Tuesday, September 1, 2020

Chadwick Boseman and the Death of Hope

When Indian actor Irrfan Khan died earlier this year, I felt an uncharacteristic sadness.  Khan was the kind of actor who even when he played a villian, there was an underlying kindness to him; a nobility; a preternatural and paternal calm that could make you feel that no matter what happened, things would be OK as long as he was in the world.

But that sadness was nothing compared to the gut-punch that has been the news of the death of Chadwick Boseman.

I am not one to grieve over celebrities. My cynical grounding in the real world taught me long ago that famous people are not our friends and that we really don't know them.  The hand you shake, the autograph you get, the TV show you watch, these are not genuine connections.  But sometimes an actor comes along, and a role comes along, and a concept comes along, and it all comes together at the exact right time in the zeitgeist, and something magical and transcendent and yes, important, happens.

Such was the case with Chadwick Boseman.

I first saw Chadwick Boseman in 2013 in "42."  As a longtime baseball fan, I love a good baseball movie.  Watching this one, I was blown away by this guy I'd never heard of who so inhabited Jackie Robinson that it was as if he were channelling the real one.  The stoicism. The pent-up rage. The quiet strength. 




It was the kind of performance that makes you sit up, take notice, and write down the name.  I thought about that movie for days.

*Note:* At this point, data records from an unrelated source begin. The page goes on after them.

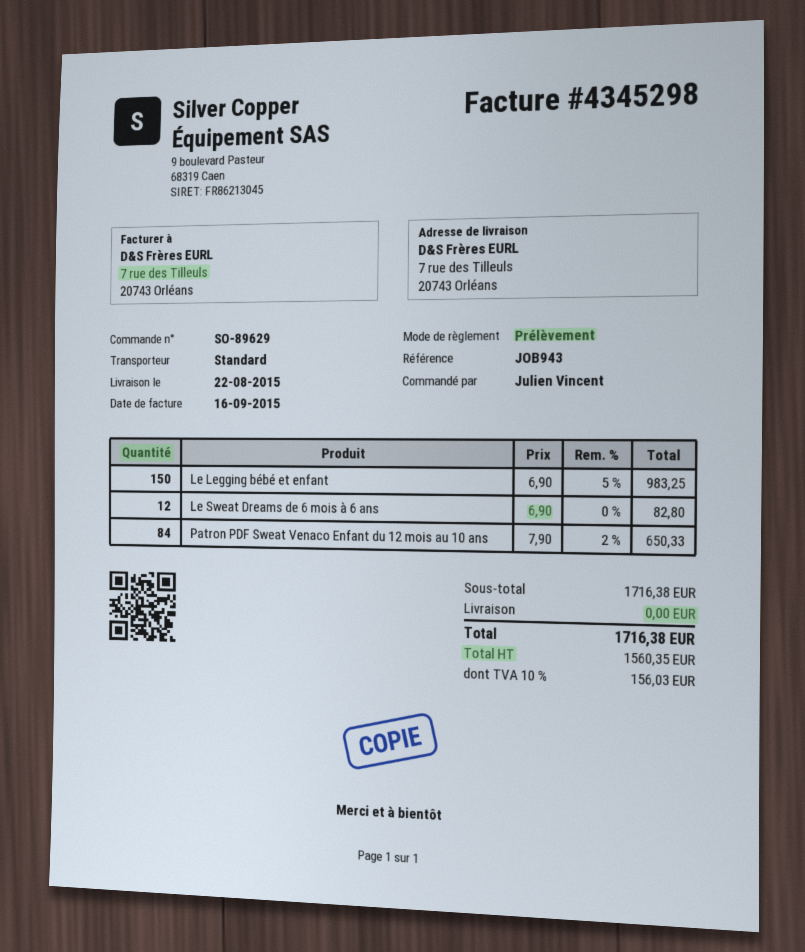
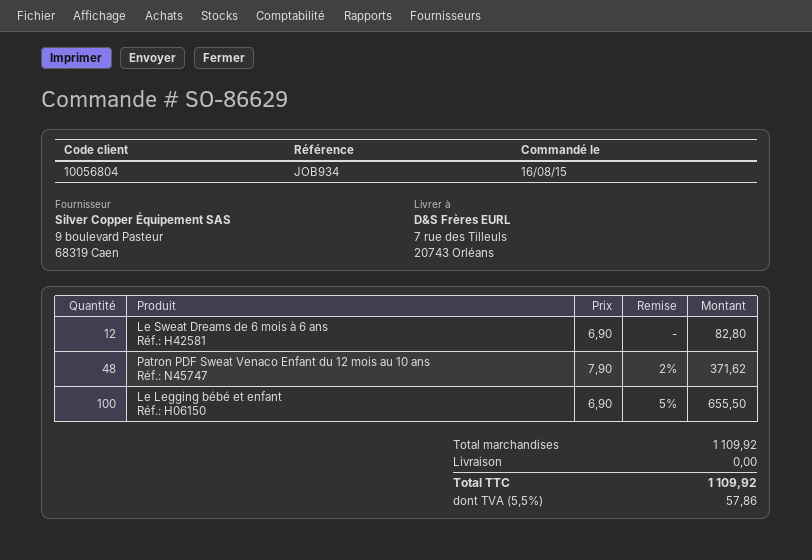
order number: SO-89629 -> SO-86629
reference: JOB943 -> JOB934
Le Legging bébé et enfant: 150 x 6.90 - 5% = 983.25 -> 100 x 6.90 - 5% = 655.50
Patron PDF Sweat Venaco Enfant du 12 mois au 10 ans: 84 x 7.90 - 2% = 650.33 -> 48 x 7.90 - 2% = 371.62
subtotal: 1716.38 -> 1109.92
tax: 10% = 156.03 -> 5.5% = 57.86
total: 1716.38 -> 1109.92

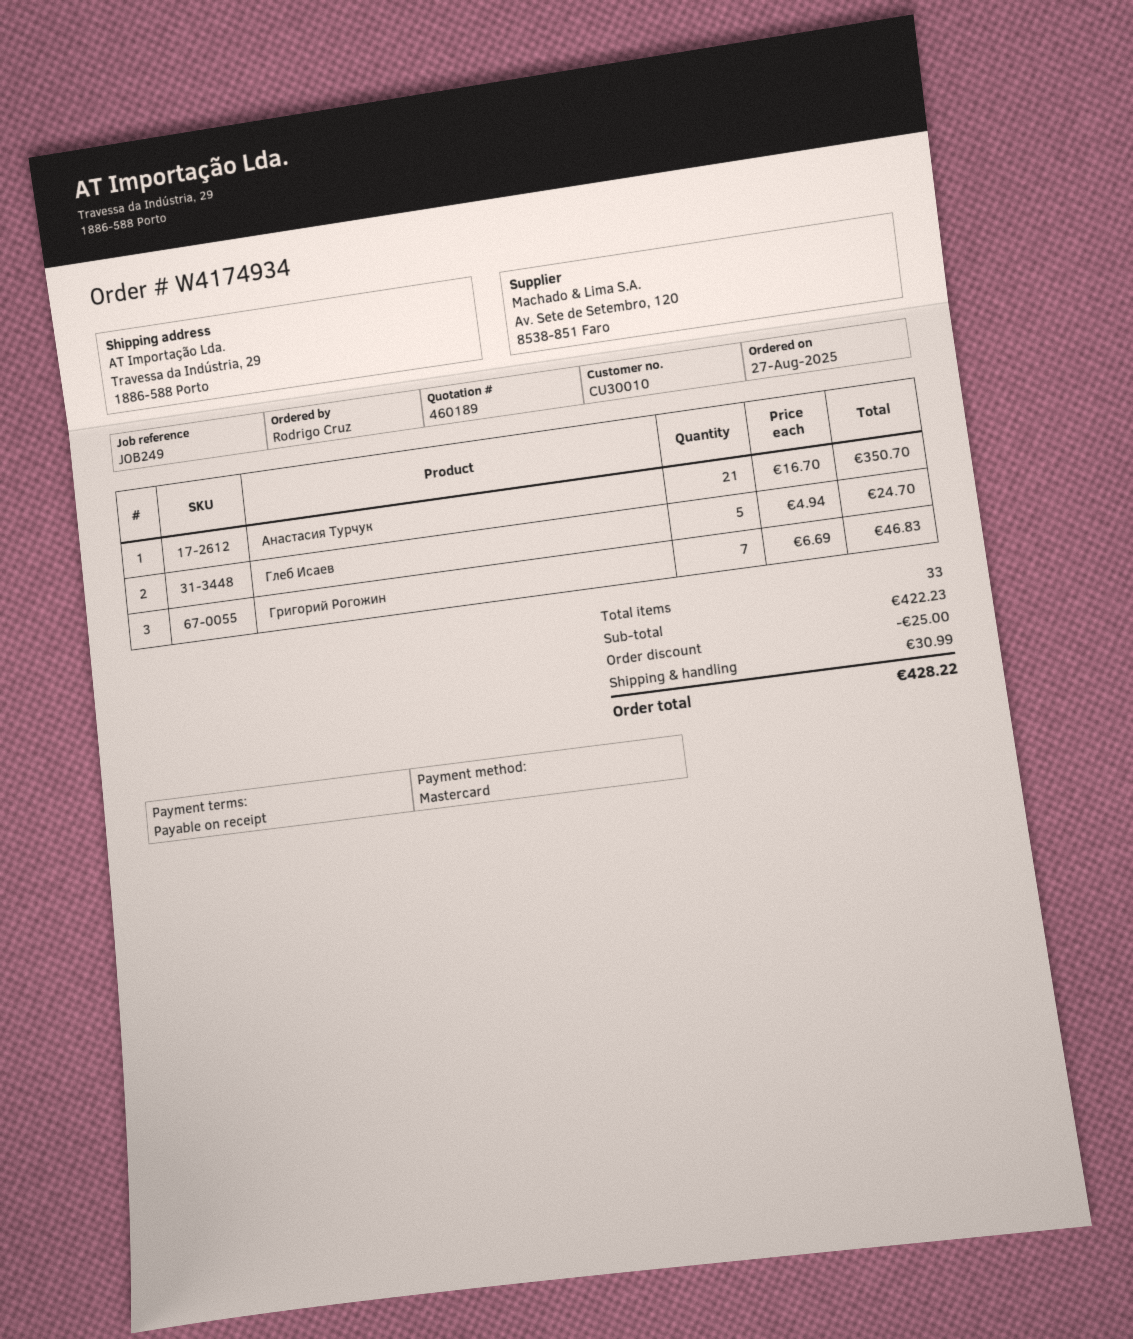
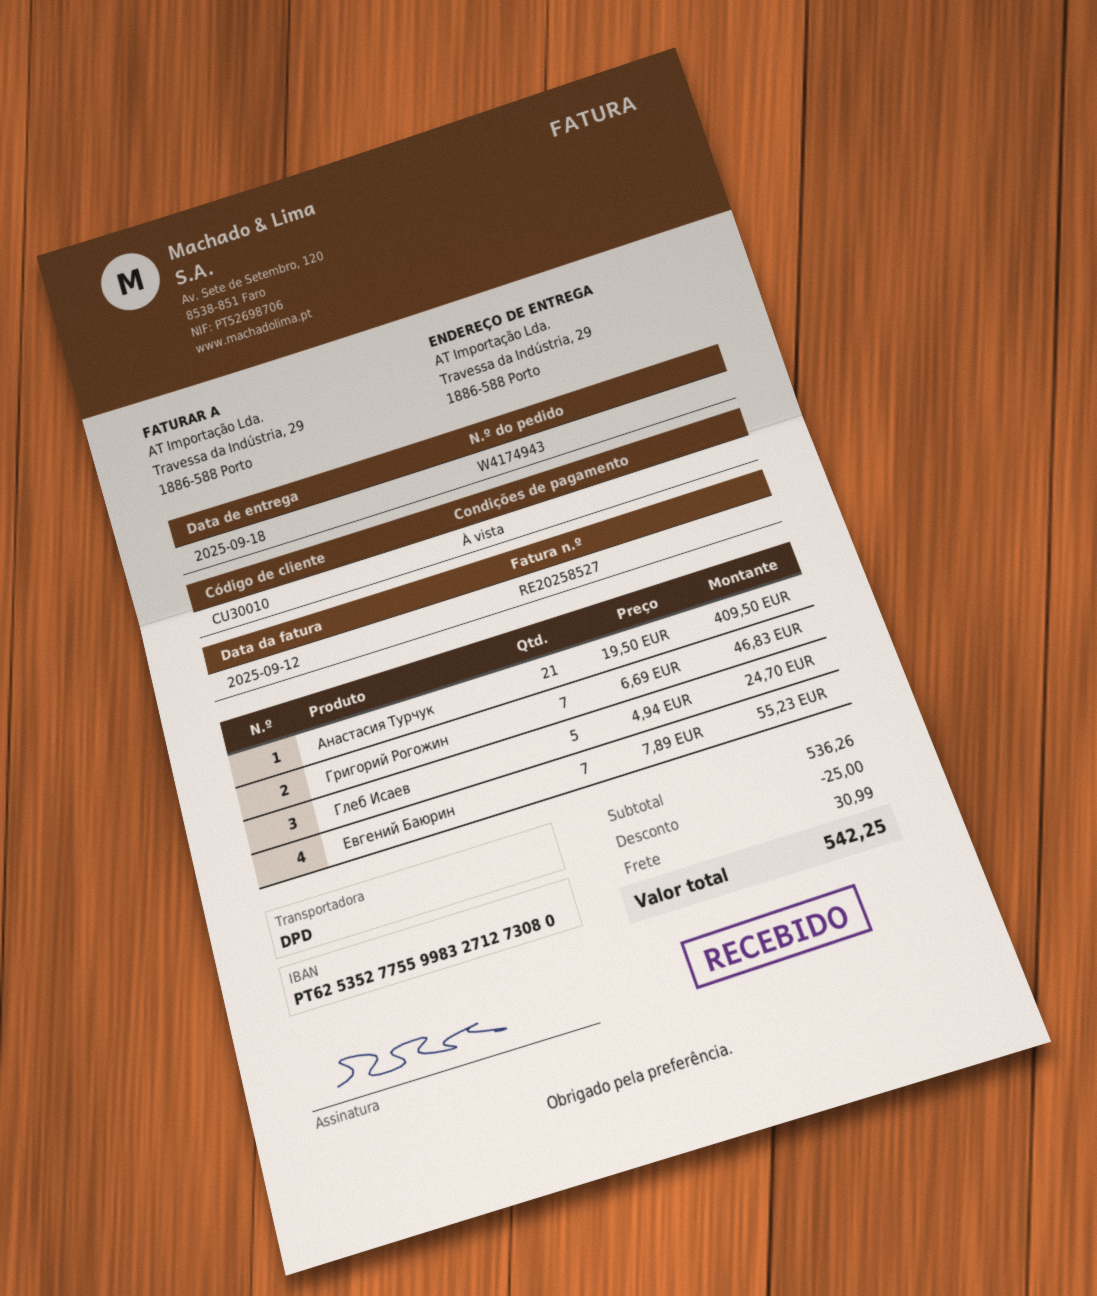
order number: W4174934 -> W4174943
Анастасия Турчук: 21 x 16.70 = 350.70 -> 21 x 19.50 = 409.50
Евгений Баюрин: none -> 7 x 7.89 = 55.23
subtotal: 422.23 -> 536.26
total: 428.22 -> 542.25

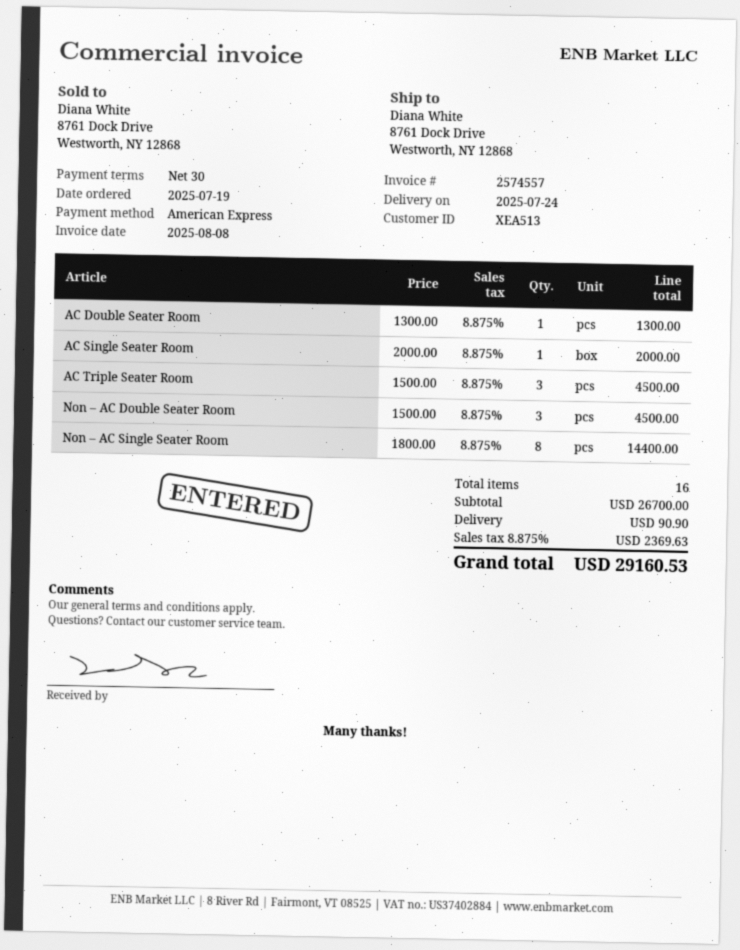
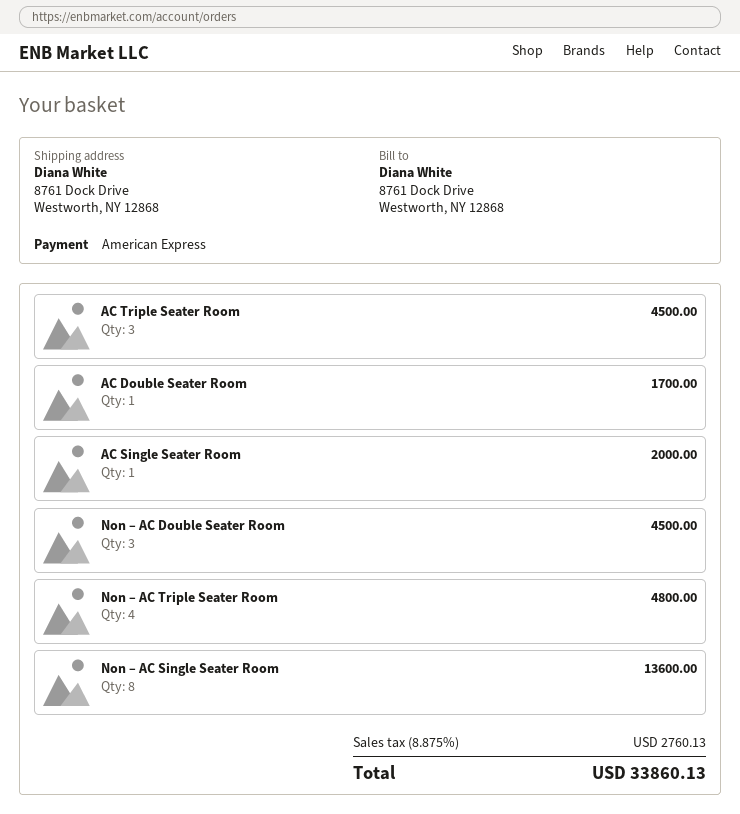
AC Double Seater Room: 1 for 1300.00 -> 1 for 1700.00
Non – AC Single Seater Room: 8 for 14400.00 -> 8 for 13600.00
Non – AC Triple Seater Room: none -> 4 for 4800.00
shipping: 90.90 -> none
tax: 8.875% = 2369.63 -> 8.875% = 2760.13
total: 29160.53 -> 33860.13

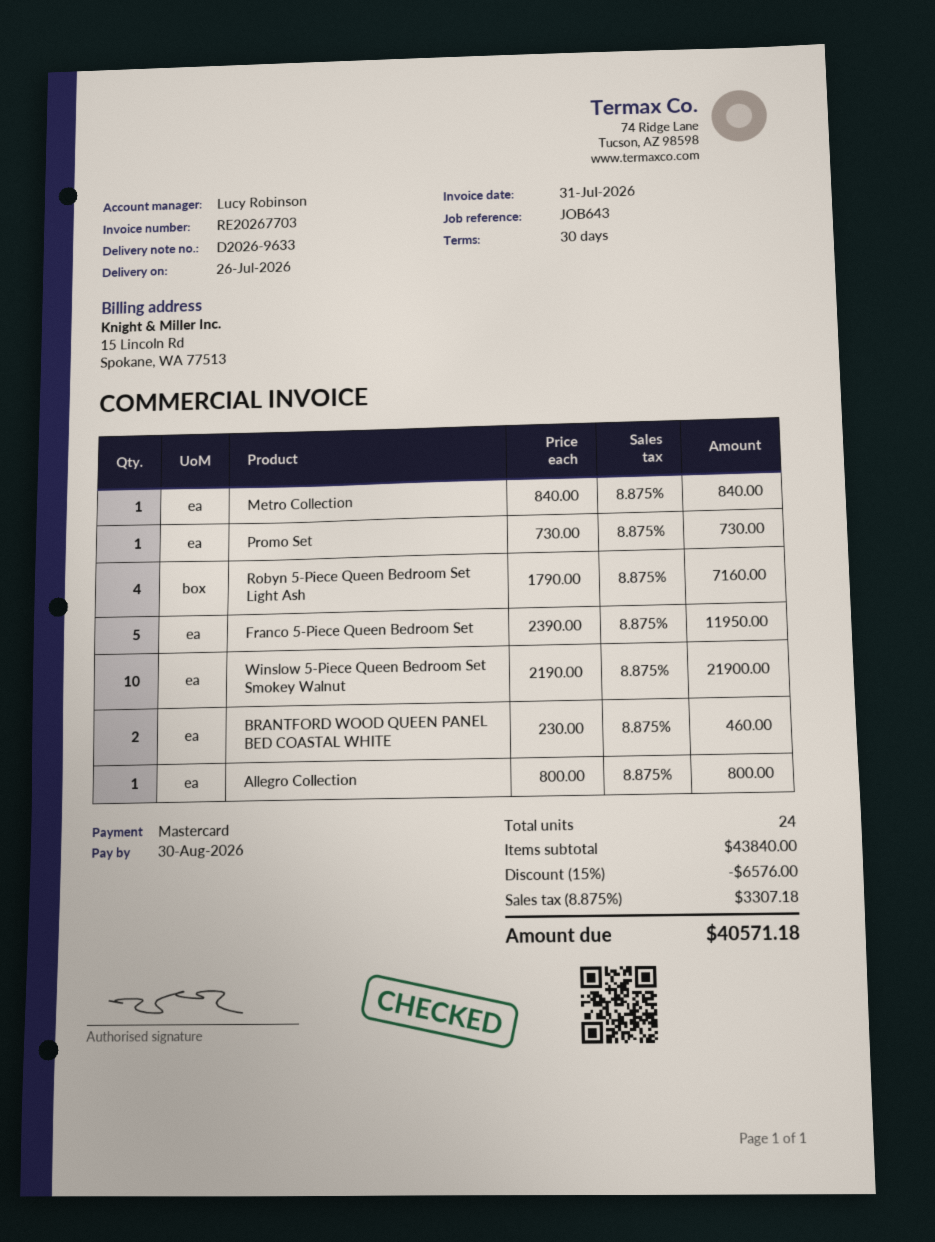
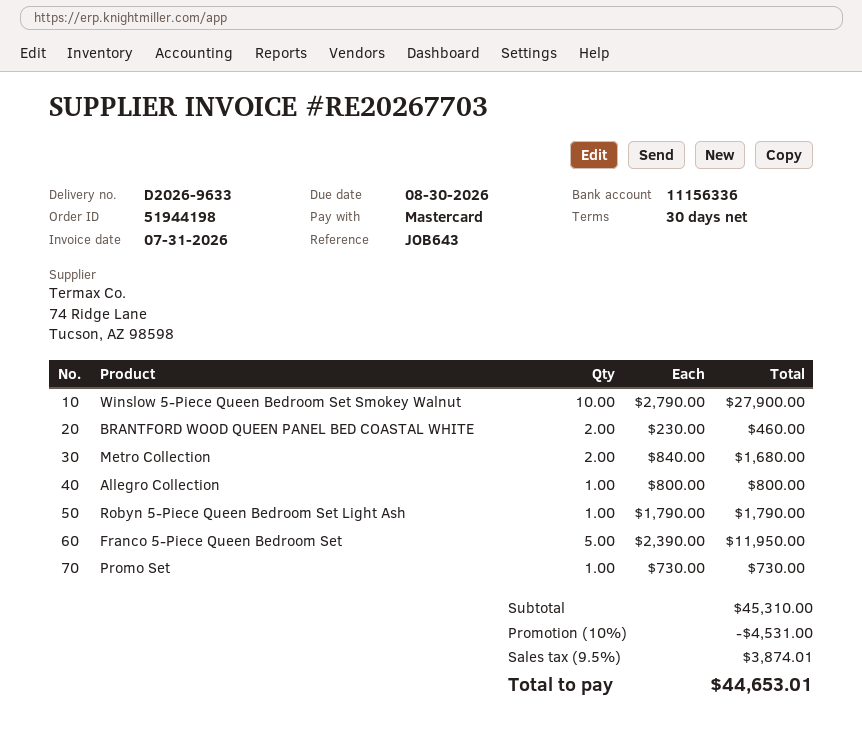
Metro Collection: 1 x 840.00 = 840.00 -> 2 x 840.00 = 1680.00
Robyn 5-Piece Queen Bedroom Set Light Ash: 4 x 1790.00 = 7160.00 -> 1 x 1790.00 = 1790.00
Winslow 5-Piece Queen Bedroom Set Smokey Walnut: 10 x 2190.00 = 21900.00 -> 10 x 2790.00 = 27900.00
subtotal: 43840.00 -> 45310.00
discount: 15% = 6576.00 -> 10% = 4531.00
tax: 8.875% = 3307.18 -> 9.5% = 3874.01
total: 40571.18 -> 44653.01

I have to admit that I didn't rush out to see "Black Panther."  I knew it starred the guy who had impressed me so much five years earlier.  But I'd grown tired of comic book movies years earlier after sitting through "Iron Man" with Mr. Brilliant.  At that time, I figured that if Robert Downey, Jr. wasn't enough to offset the stunts and CGI and noise of which I'd grown weary, nothing was.  So I didn't see it until enough people assured me that it wasn't going to be just another Marvel movie with a superhero and a Big Bad and a lot of Things Blowing Up Real Good.

There have been so many keystrokes spent on how this movie, with its fully fleshed-out, decidedly African universe that is more technologically advanced than anything that white people have ever come up with, and its nearly all-black cast, landed like an earthquake, that there's nothing more I can add.  But if the kings of myth are, if not superheroes, certainly a touch above us mere mortals, then the minute Chadwick Boseman appears on screen, there's a sense that you are not just in the presence of an actor portraying a king, you are in the presence of a real one. And at the end, when King T'Challa addresses the United Nations, sounding for all the world not much different from Nelson Mandela in tone and cadence, that view is cemented in your mind.



It was late Friday night, August 28 when I made the mistake of one last Twitter check before going to bed.  I was seeing a bunch of tweets from black journalists and activists I follow about how this is too much, about how 2020 just got that much worse, and I wondered what it was about.  And then I saw.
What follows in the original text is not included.